Apr 29 13:54:13 fv-az1780-303 neutron-server[60603]: INFO neutron.wsgi [req-fc5ff0e6-afac-4247-9866-0e38ec06231a req-76ad446f-7f80-4914-80ce-fa97bb381454 demo demo] 172.18.0.2 "PUT /networking/v2.0/routers/c5e3931c-f257-428d-bf6e-f982772ee95f/remove_router_interface HTTP/1.1" status: 200 len: 484 time: 4.4341605
This could be a dependency bug in the Subnet controller.
In combination with https://github.com/k-orc/openstack-resource-controller/pull/375, if this happens again we should be able to tie the deletion of the RouterInterface in OpenStack to a reconcile id in ORC. This might give a further clue about what's going on here.
https://github.com/k-orc/openstack-resource-controller/pull/379 may also be useful.
Failed on dalmatian in https://github.com/k-orc/openstack-resource-controller/actions/runs/14793143091/job/41534425329?pr=377. I'll take a look at the failure next week, unless someone beats me to it.
I've looked at the failure, and I think the openstack logs reported above are unrelated. We got a conflict when deleting the subnet due to leftover router ports on it, because we have a transient dependency on the external subnet that is not represented in ORC. This a consequence, and not the cause.
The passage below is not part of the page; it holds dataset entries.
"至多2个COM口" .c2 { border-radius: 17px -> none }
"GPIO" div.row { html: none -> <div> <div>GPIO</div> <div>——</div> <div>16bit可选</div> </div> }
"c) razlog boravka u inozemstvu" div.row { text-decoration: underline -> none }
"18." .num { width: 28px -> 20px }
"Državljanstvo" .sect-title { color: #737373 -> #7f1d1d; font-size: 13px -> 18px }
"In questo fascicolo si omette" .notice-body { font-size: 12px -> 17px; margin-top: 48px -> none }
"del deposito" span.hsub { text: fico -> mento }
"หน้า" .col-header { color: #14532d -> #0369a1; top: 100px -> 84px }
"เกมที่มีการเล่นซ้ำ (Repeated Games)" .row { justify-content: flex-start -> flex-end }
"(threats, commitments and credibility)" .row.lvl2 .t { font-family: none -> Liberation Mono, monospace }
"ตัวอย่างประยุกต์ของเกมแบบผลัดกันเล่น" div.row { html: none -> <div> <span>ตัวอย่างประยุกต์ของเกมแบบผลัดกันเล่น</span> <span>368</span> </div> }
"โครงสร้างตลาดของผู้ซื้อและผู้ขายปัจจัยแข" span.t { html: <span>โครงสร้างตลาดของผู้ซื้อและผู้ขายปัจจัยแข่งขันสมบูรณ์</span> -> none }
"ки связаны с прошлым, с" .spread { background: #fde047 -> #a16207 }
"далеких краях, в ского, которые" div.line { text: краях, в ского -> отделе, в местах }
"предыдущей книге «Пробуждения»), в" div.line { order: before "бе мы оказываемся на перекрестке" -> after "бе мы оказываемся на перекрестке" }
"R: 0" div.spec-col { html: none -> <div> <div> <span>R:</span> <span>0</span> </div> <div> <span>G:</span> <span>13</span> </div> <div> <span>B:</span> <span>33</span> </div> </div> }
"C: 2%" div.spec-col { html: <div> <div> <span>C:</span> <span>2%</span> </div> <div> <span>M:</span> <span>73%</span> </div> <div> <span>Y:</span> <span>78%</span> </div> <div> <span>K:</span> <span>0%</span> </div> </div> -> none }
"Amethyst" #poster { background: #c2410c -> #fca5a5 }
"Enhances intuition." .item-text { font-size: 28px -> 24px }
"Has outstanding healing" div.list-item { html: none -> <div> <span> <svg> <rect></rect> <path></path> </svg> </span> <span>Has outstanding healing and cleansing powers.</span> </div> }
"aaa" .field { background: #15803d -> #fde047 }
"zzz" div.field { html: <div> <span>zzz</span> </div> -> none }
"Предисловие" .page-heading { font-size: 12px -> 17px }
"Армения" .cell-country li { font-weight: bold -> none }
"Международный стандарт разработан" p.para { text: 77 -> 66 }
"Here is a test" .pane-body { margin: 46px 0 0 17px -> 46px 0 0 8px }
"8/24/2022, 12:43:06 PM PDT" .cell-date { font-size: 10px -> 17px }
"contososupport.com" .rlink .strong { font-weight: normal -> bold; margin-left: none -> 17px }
Taking a look at this failed run for example, we have:
- the routerinterface waiting for an OpenStack resource to be deleted
- the imported router waiting for routerinterface finalizer to be removed
- the imported subnet waiting for routerinterface finalizer to be removed
The logs show the following events:
2025-05-02T16:48:17Z LEVEL(-3) Reconciling router interface delete {"controller": "router_interface", "controllerGroup": "openstack.k-orc.cloud", "controllerKind": "Router", "Router": {"name":"routerinterface-router-import","namespace":"kuttl-test-supreme-gar"}, "namespace": "kuttl-test-supreme-gar", "name": "routerinterface-router-import", "reconcileID": "4295542f-5f46-431b-854b-ac0664426788", "name": "routerinterface-create-minimal"}
2025-05-02T16:48:17Z LEVEL(-4) Will delete router interface {"controller": "router_interface", "controllerGroup": "openstack.k-orc.cloud", "controllerKind": "Router", "Router": {"name":"routerinterface-router-import","namespace":"kuttl-test-supreme-gar"}, "namespace": "kuttl-test-supreme-gar", "name": "routerinterface-router-import", "reconcileID": "4295542f-5f46-431b-854b-ac0664426788", "name": "routerinterface-create-minimal", "subnetID": "0fe85f50-250e-4187-ad4a-791220fa8d09", "portID": "77bfb537-582b-4309-9a01-35cb2a700b8b"}
2025-05-02T16:48:17Z LEVEL(-4) Deleting router interface {"controller": "router_interface", "controllerGroup": "openstack.k-orc.cloud", "controllerKind": "Router", "Router": {"name":"routerinterface-router-import","namespace":"kuttl-test-supreme-gar"}, "namespace": "kuttl-test-supreme-gar", "name": "routerinterface-router-import", "reconcileID": "4295542f-5f46-431b-854b-ac0664426788", "name": "routerinterface-create-minimal"}
[...]
2025-05-02T16:48:19Z LEVEL(-5) Reconcile done, requeueing after 1s {"controller": "router_interface", "controllerGroup": "openstack.k-orc.cloud", "controllerKind": "Router", "Router": {"name":"routerinterface-router-import","namespace":"kuttl-test-supreme-gar"}, "namespace": "kuttl-test-supreme-gar", "name": "routerinterface-router-import", "reconcileID": "4295542f-5f46-431b-854b-ac0664426788"}
[...]
Then on the next reconcile:
2025-05-02T16:48:20Z LEVEL(-3) Not reconciling interfaces for not-Available router {"controller": "router_interface", "controllerGroup": "openstack.k-orc.cloud", "controllerKind": "Router", "Router": {"name":"routerinterface-router-import","namespace":"kuttl-test-supreme-gar"}, "namespace": "kuttl-test-supreme-gar", "name": "routerinterface-router-import", "reconcileID": "39d6c48b-90e5-4b7e-8bd4-a689a15a2979"}
And then we're stuck as it won't reconcile again. We're hitting a race condition where the router (backing the imported router, for which we had a finalizer) was deleted in OpenStack between router interface reconciles. We can work around it in our tests by manually deleting the created router interface before letting kuttl mass delete the namespace.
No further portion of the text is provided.